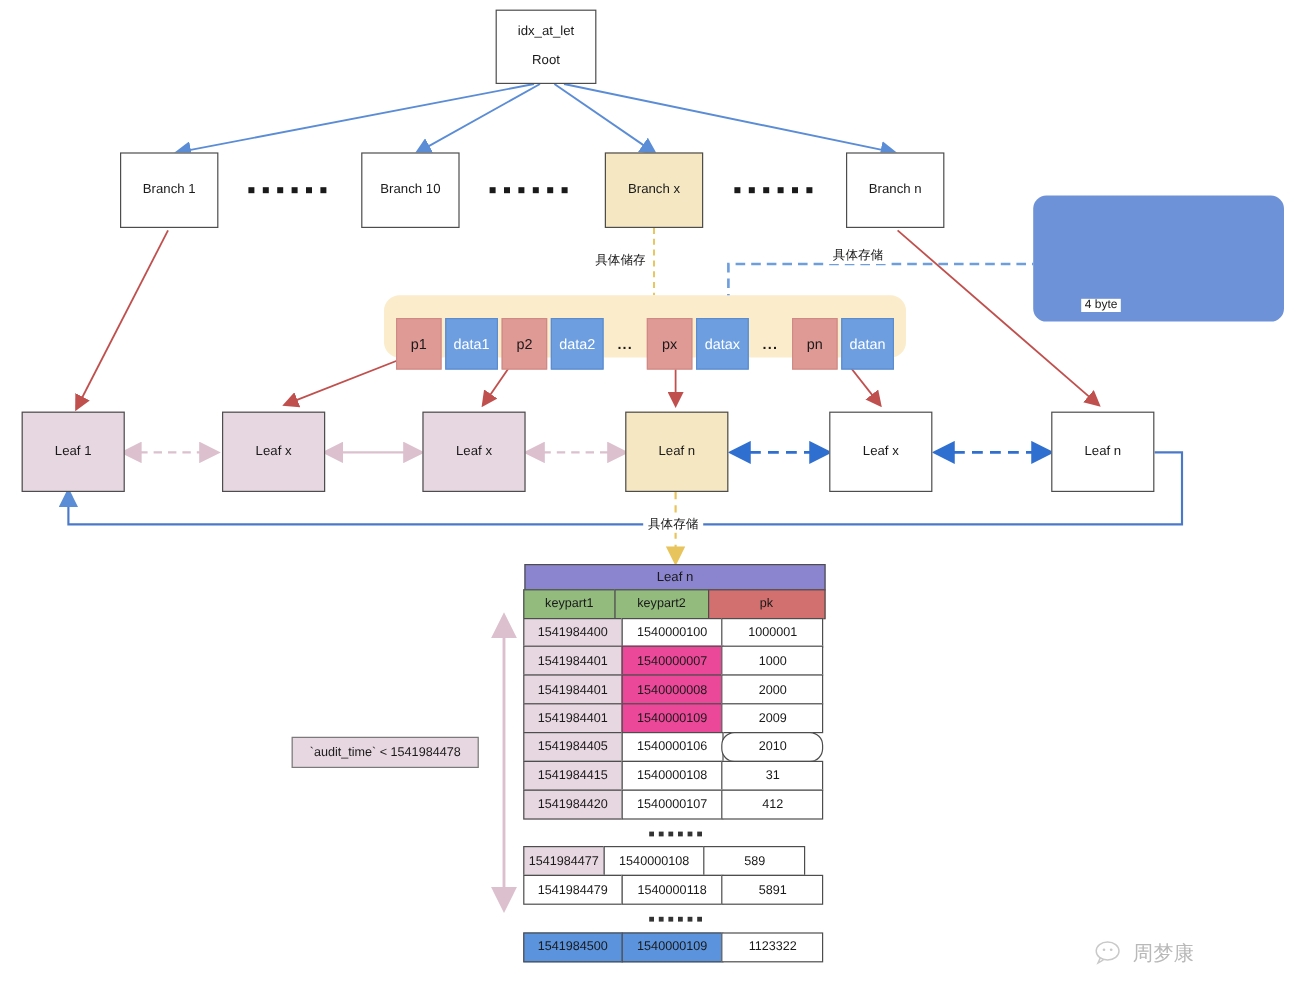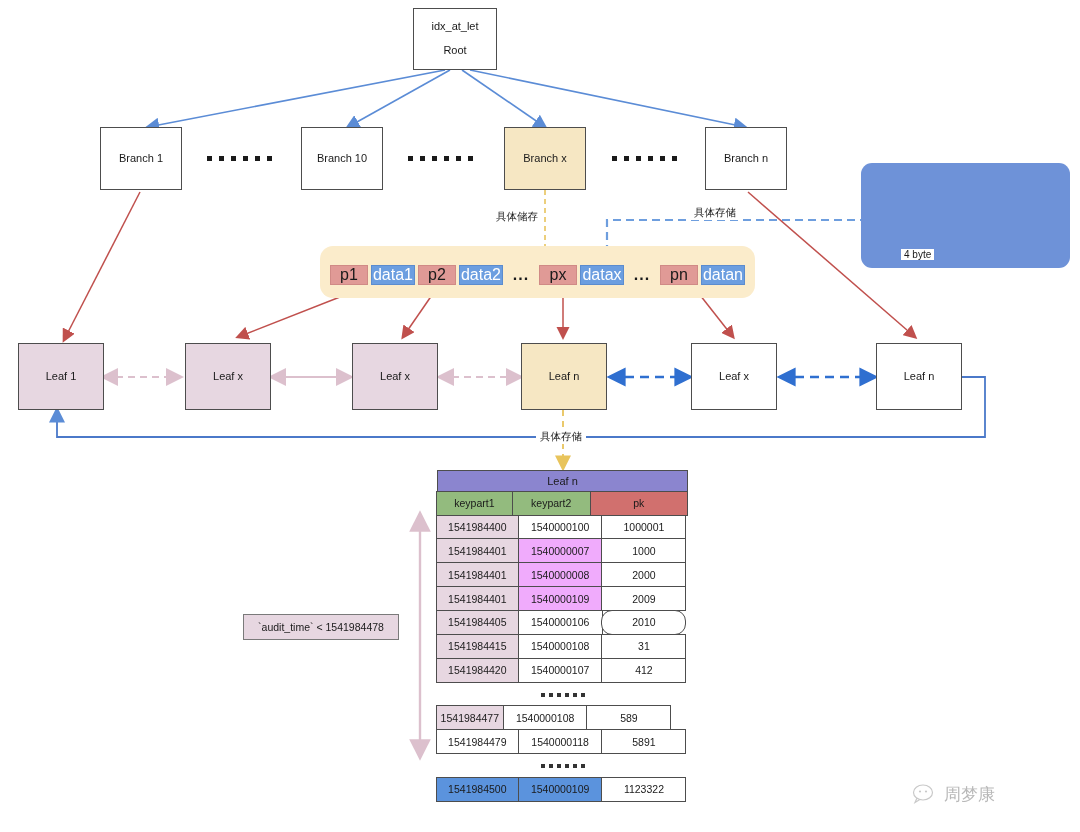--- a/index.html
+++ b/index.html
@@ -20,8 +20,8 @@
 
   .branchpanel{position:absolute;background:#fbeccb;border-radius:13px;z-index:2;}
   .cells{position:absolute;display:flex;align-items:center;z-index:4;}
-  .cell{box-sizing:border-box;height:20px;display:flex;align-items:center;
-        justify-content:center;font-size:16px;border:1px solid transparent;}
+  .cell{box-sizing:border-box;height:43px;display:flex;align-items:center;
+        justify-content:center;font-size:12px;border:1px solid transparent;}
   .cell.p{background:#e09a96;color:#1a1a1a;border-color:#d08a86;}
   .cell.d{background:#6c9ee0;color:#fff;border-color:#5b8ccf;}
   .cell.e{background:transparent;color:#1a1a1a;font-weight:bold;letter-spacing:1px;}

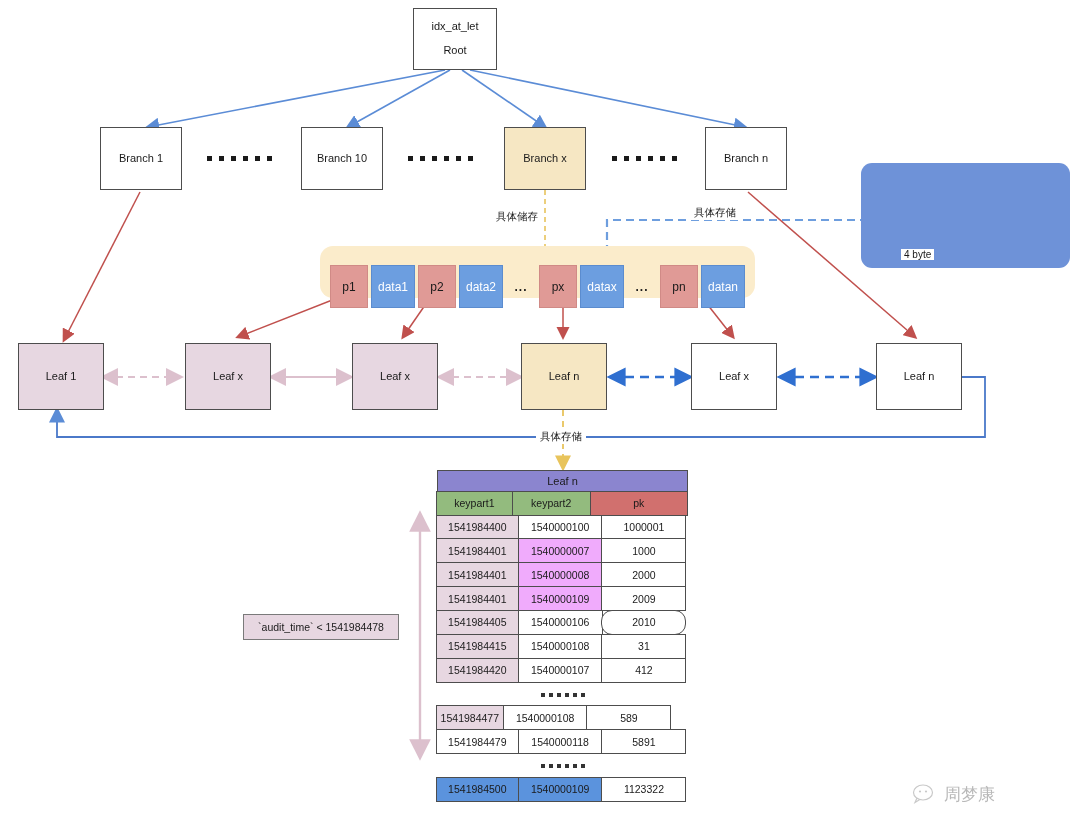--- a/index.html
+++ b/index.html
@@ -52,7 +52,7 @@
   .lt-c.hdr-g{background:#93bb7e;}
   .lt-c.hdr-r{background:#d1706e;}
   .lt-c.pink{background:#e7d7e1;}
-  .lt-c.yellow{background:#f0abfc;}
+  .lt-c.yellow{background:#ec4899;}
   .lt-c.blue{background:#5b93dd;}
   .lt-ell{display:flex;justify-content:center;align-items:center;height:24px;gap:4px;}
   .lt-ell i{width:4px;height:4px;background:#333;display:block;}

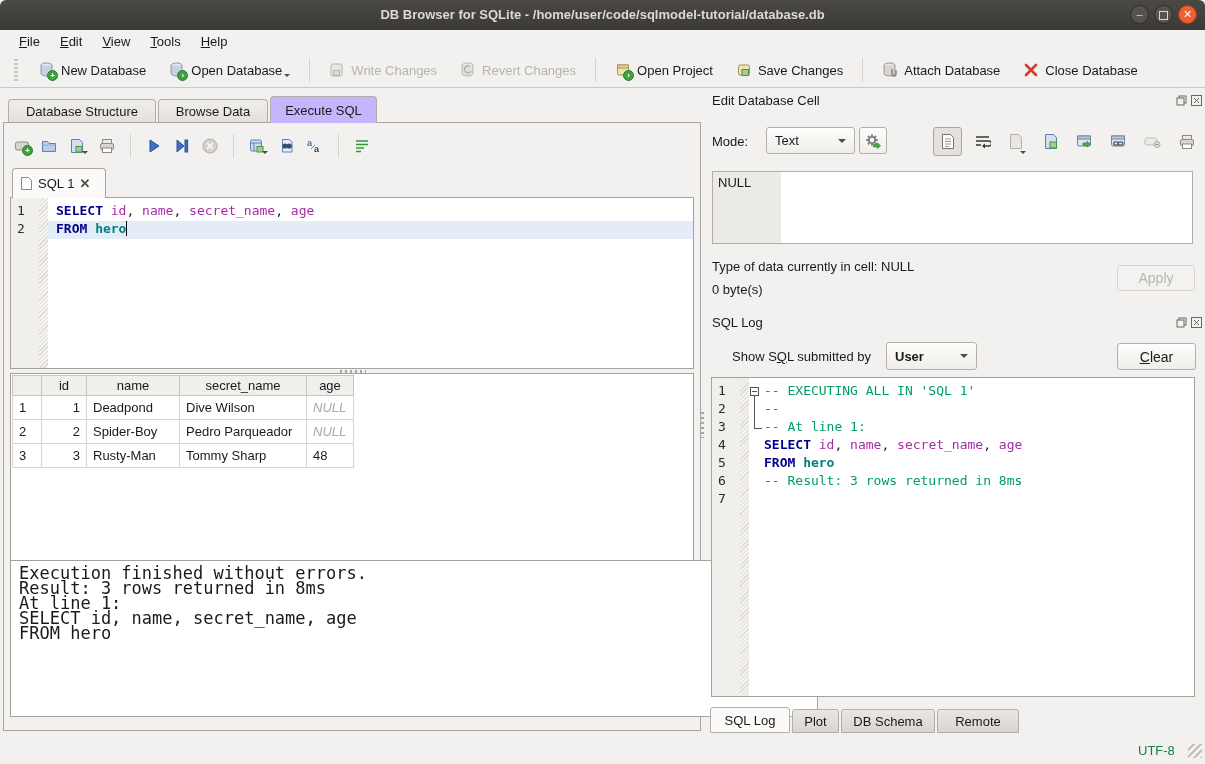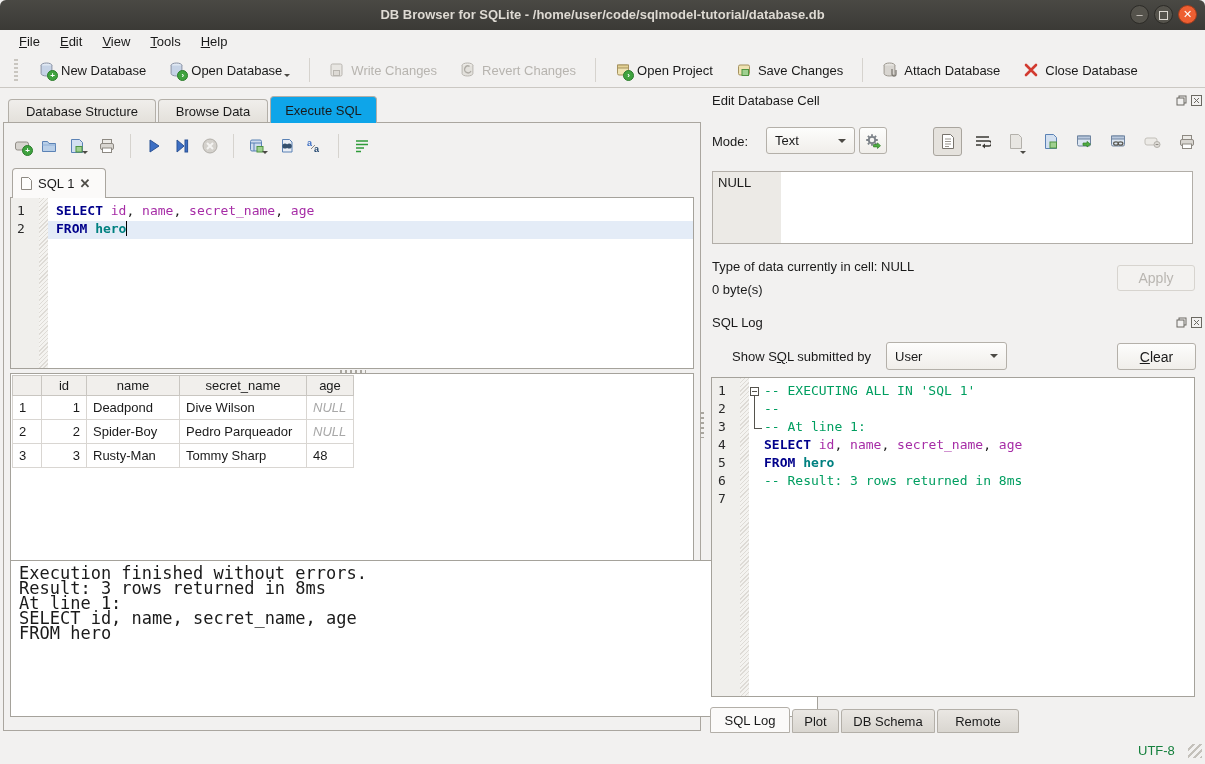--- a/index.html
+++ b/index.html
@@ -38,7 +38,7 @@
   .mtab{position:absolute;box-sizing:border-box;border:1px solid #b3afa8;border-bottom:none;
         border-radius:4px 4px 0 0;background:linear-gradient(#f0eeeb,#e3e0da);
         text-align:center;}
-  .mtab.active{background:#0ea5e9;z-index:3;}
+  .mtab.active{background:#c4b5fd;z-index:3;}
   
   .frame{border:1px solid #aaa69f;box-sizing:border-box;background:#f2f1f0;}
   .white{background:#fff;border:1px solid #a5a29b;box-sizing:border-box;}

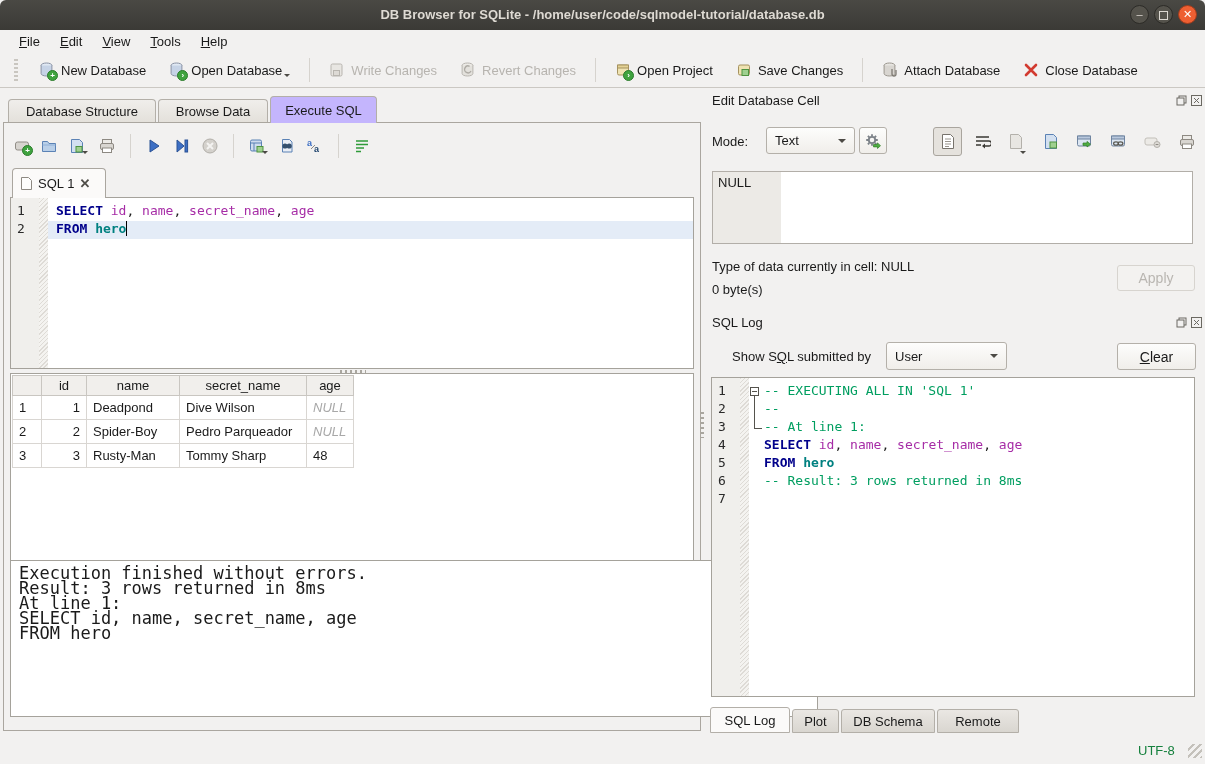--- a/index.html
+++ b/index.html
@@ -438,7 +438,7 @@
   </div>
 
   <div class="abs" style="left:732px;top:349px;"><span>Show S</span><u>Q</u><span>L submitted by</span></div>
-  <div class="abs sel" style="left:886px;top:342px;width:121px;height:28px;">
+  <div class="abs sel" style="left:886px;top:342px;width:91px;height:28px;font-weight:bold;">
     <span>User</span>
     <span class="caret"></span>
   </div>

^^^^^^^^

Instructions for the task →
In the copy, include no pictures; transcribe every record above verbatim.

Your solution →
--- a/index.html
+++ b/index.html
@@ -20,8 +20,8 @@
 
   .branchpanel{position:absolute;background:#fbeccb;border-radius:13px;z-index:2;}
   .cells{position:absolute;display:flex;align-items:center;z-index:4;}
-  .cell{box-sizing:border-box;height:20px;display:flex;align-items:center;
-        justify-content:center;font-size:16px;border:1px solid transparent;}
+  .cell{box-sizing:border-box;height:43px;display:flex;align-items:center;
+        justify-content:center;font-size:12px;border:1px solid transparent;}
   .cell.p{background:#e09a96;color:#1a1a1a;border-color:#d08a86;}
   .cell.d{background:#6c9ee0;color:#fff;border-color:#5b8ccf;}
   .cell.e{background:transparent;color:#1a1a1a;font-weight:bold;letter-spacing:1px;}

--- a/index.html
+++ b/index.html
@@ -52,7 +52,7 @@
   .lt-c.hdr-g{background:#93bb7e;}
   .lt-c.hdr-r{background:#d1706e;}
   .lt-c.pink{background:#e7d7e1;}
-  .lt-c.yellow{background:#f0abfc;}
+  .lt-c.yellow{background:#ec4899;}
   .lt-c.blue{background:#5b93dd;}
   .lt-ell{display:flex;justify-content:center;align-items:center;height:24px;gap:4px;}
   .lt-ell i{width:4px;height:4px;background:#333;display:block;}

--- a/index.html
+++ b/index.html
@@ -38,7 +38,7 @@
   .mtab{position:absolute;box-sizing:border-box;border:1px solid #b3afa8;border-bottom:none;
         border-radius:4px 4px 0 0;background:linear-gradient(#f0eeeb,#e3e0da);
         text-align:center;}
-  .mtab.active{background:#0ea5e9;z-index:3;}
+  .mtab.active{background:#c4b5fd;z-index:3;}
   
   .frame{border:1px solid #aaa69f;box-sizing:border-box;background:#f2f1f0;}
   .white{background:#fff;border:1px solid #a5a29b;box-sizing:border-box;}

--- a/index.html
+++ b/index.html
@@ -438,7 +438,7 @@
   </div>
 
   <div class="abs" style="left:732px;top:349px;"><span>Show S</span><u>Q</u><span>L submitted by</span></div>
-  <div class="abs sel" style="left:886px;top:342px;width:121px;height:28px;">
+  <div class="abs sel" style="left:886px;top:342px;width:91px;height:28px;font-weight:bold;">
     <span>User</span>
     <span class="caret"></span>
   </div>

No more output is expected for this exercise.